------ SOURCE INFORMATION ------

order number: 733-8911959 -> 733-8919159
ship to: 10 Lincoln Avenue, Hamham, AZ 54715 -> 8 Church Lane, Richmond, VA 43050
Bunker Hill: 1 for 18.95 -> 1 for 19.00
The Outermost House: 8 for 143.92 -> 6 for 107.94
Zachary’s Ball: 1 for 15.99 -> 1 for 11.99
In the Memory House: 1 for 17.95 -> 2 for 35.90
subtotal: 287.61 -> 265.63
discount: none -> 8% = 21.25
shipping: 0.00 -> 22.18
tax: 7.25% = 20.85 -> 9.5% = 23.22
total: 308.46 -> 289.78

------

- _WORK TASK_
Transcribe exactly, please, the lines from the one with "In the Memory" to the last line of the entries above, ends included.

- _OUTPUT OF THE EXERCISE_
In the Memory House: 1 for 17.95 -> 2 for 35.90
subtotal: 287.61 -> 265.63
discount: none -> 8% = 21.25
shipping: 0.00 -> 22.18
tax: 7.25% = 20.85 -> 9.5% = 23.22
total: 308.46 -> 289.78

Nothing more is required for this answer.